# Task details:
All lines below between the line with "html: <div>مقدمـة لنيـل" and the line with "none -> <div>إشـراف:</div>", including both, must be copied exactly, and the pictures must be omitted.

# Excerpted records:
- Opening Delimiter -

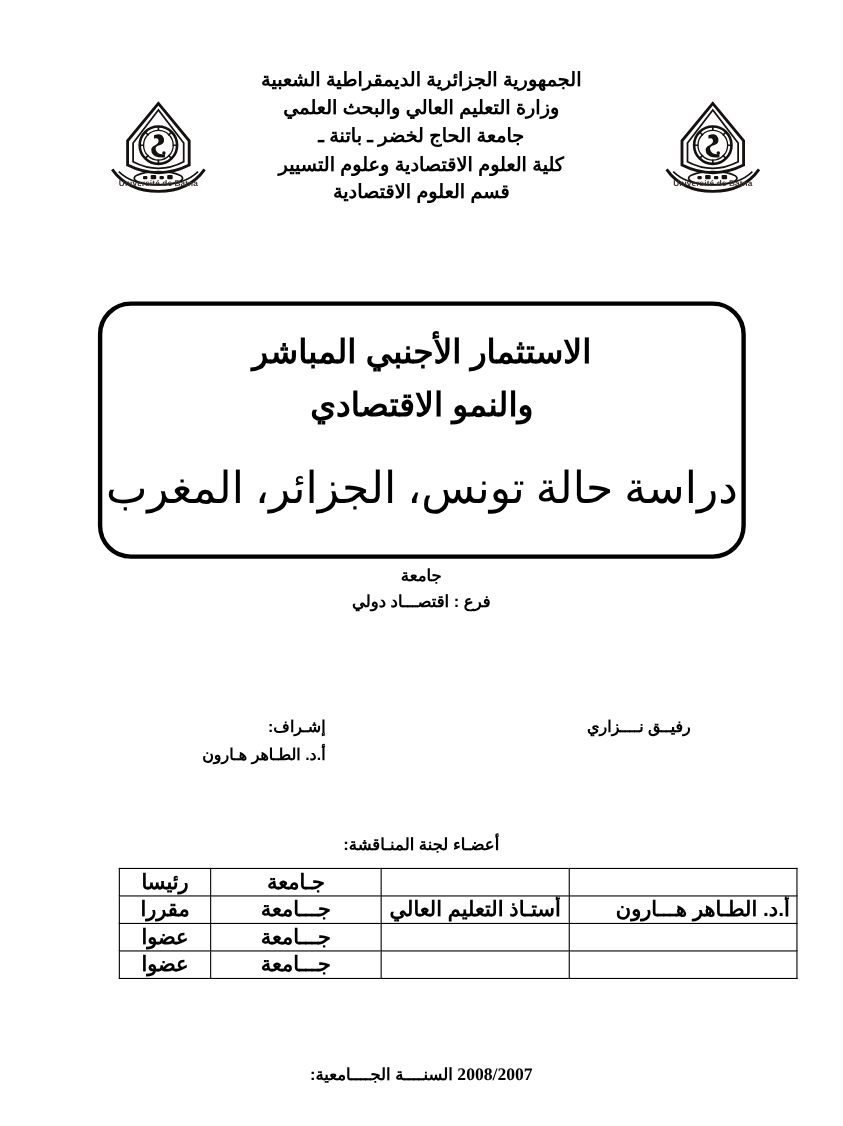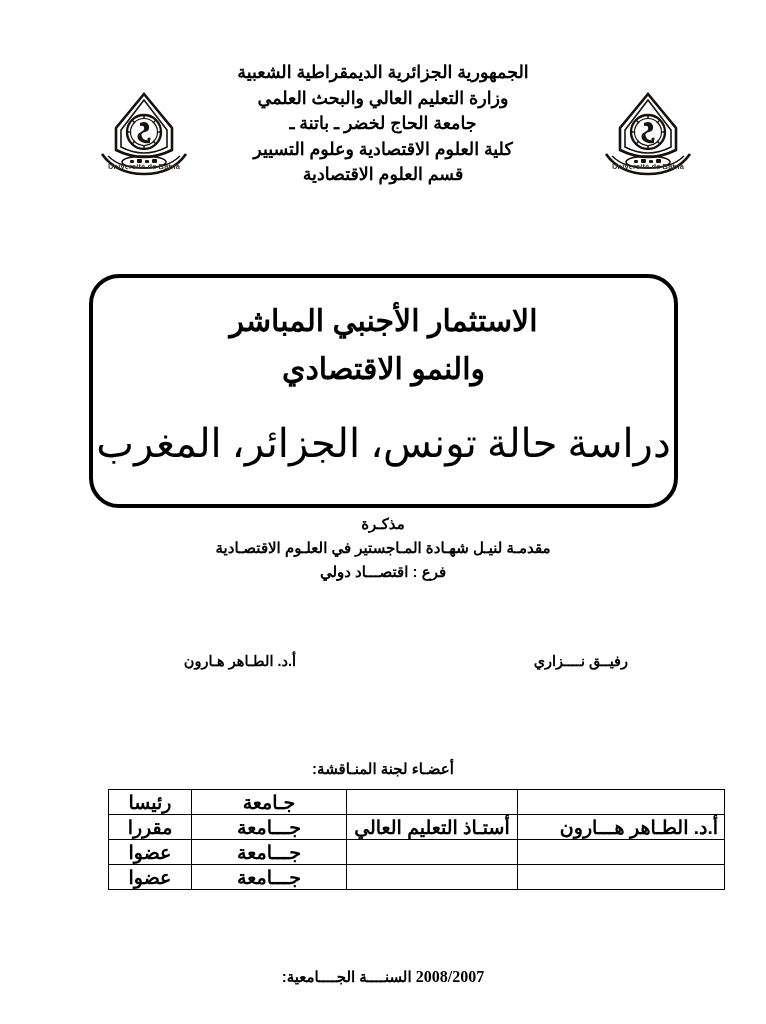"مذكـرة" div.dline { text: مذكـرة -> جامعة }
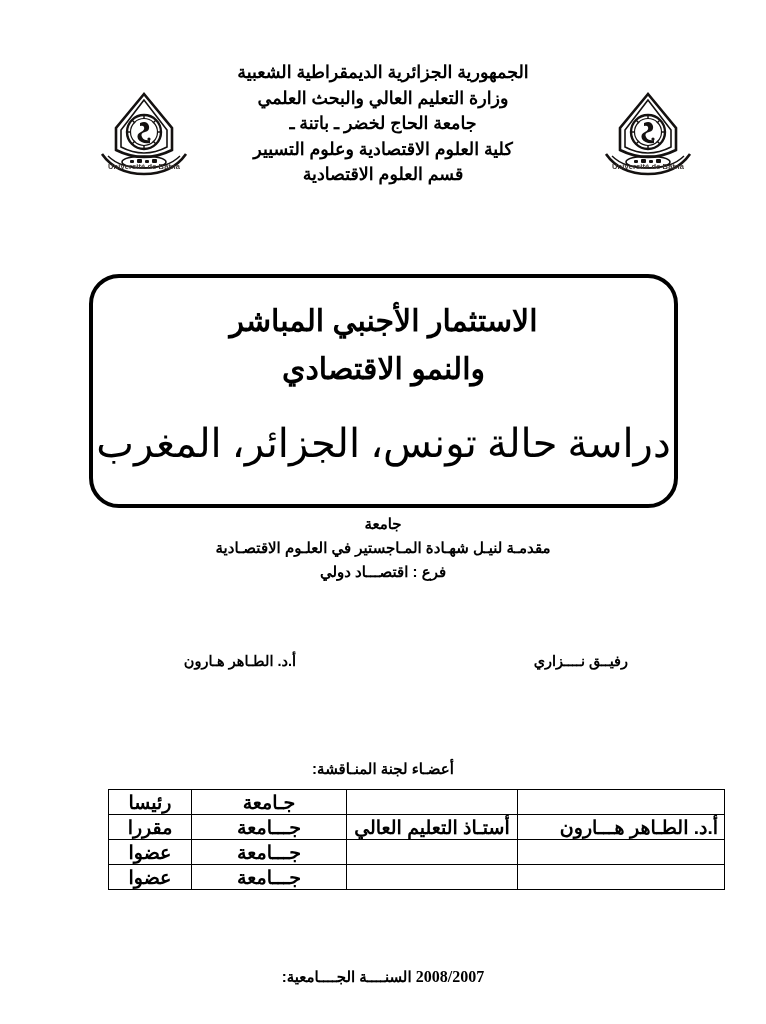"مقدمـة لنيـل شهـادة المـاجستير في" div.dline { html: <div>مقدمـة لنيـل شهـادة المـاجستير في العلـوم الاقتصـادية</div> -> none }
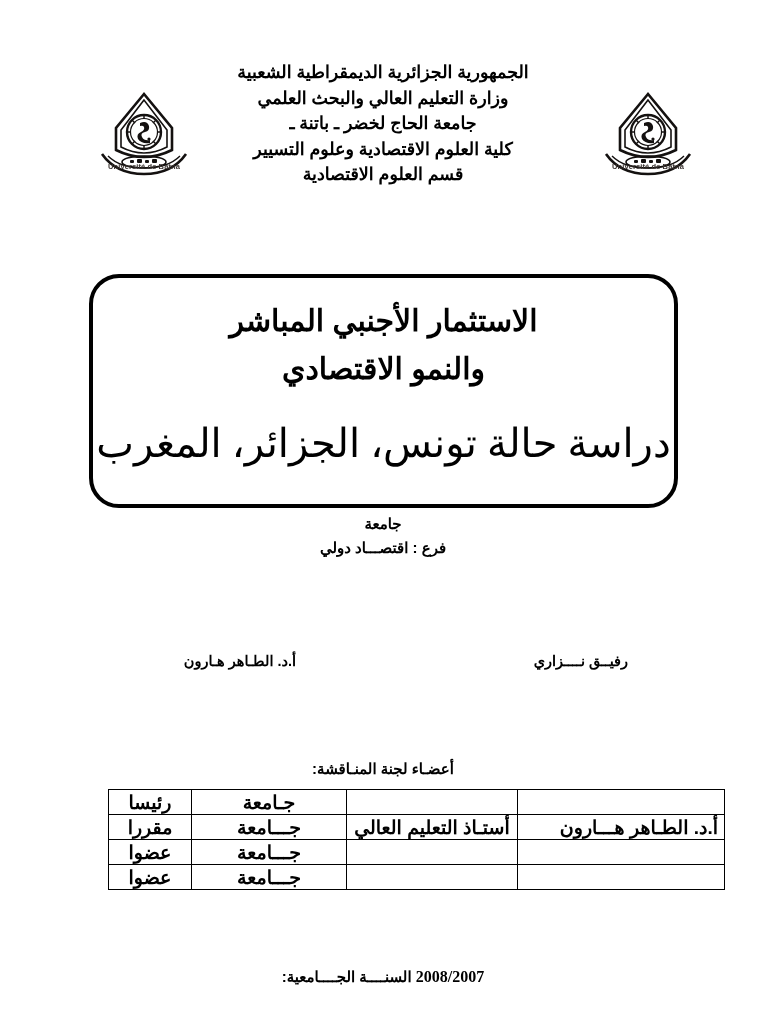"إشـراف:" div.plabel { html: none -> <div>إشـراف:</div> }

- Closing Delimiter -
- Opening Delimiter -

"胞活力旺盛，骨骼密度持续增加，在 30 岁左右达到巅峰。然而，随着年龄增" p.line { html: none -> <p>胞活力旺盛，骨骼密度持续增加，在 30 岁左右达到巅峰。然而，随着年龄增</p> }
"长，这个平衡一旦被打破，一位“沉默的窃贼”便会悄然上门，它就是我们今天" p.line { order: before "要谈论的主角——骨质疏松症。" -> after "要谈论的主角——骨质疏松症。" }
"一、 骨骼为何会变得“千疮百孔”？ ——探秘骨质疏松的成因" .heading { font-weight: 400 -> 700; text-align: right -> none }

- Closing Delimiter -

# Response area:
"مقدمـة لنيـل شهـادة المـاجستير في" div.dline { html: <div>مقدمـة لنيـل شهـادة المـاجستير في العلـوم الاقتصـادية</div> -> none }
"إشـراف:" div.plabel { html: none -> <div>إشـراف:</div> }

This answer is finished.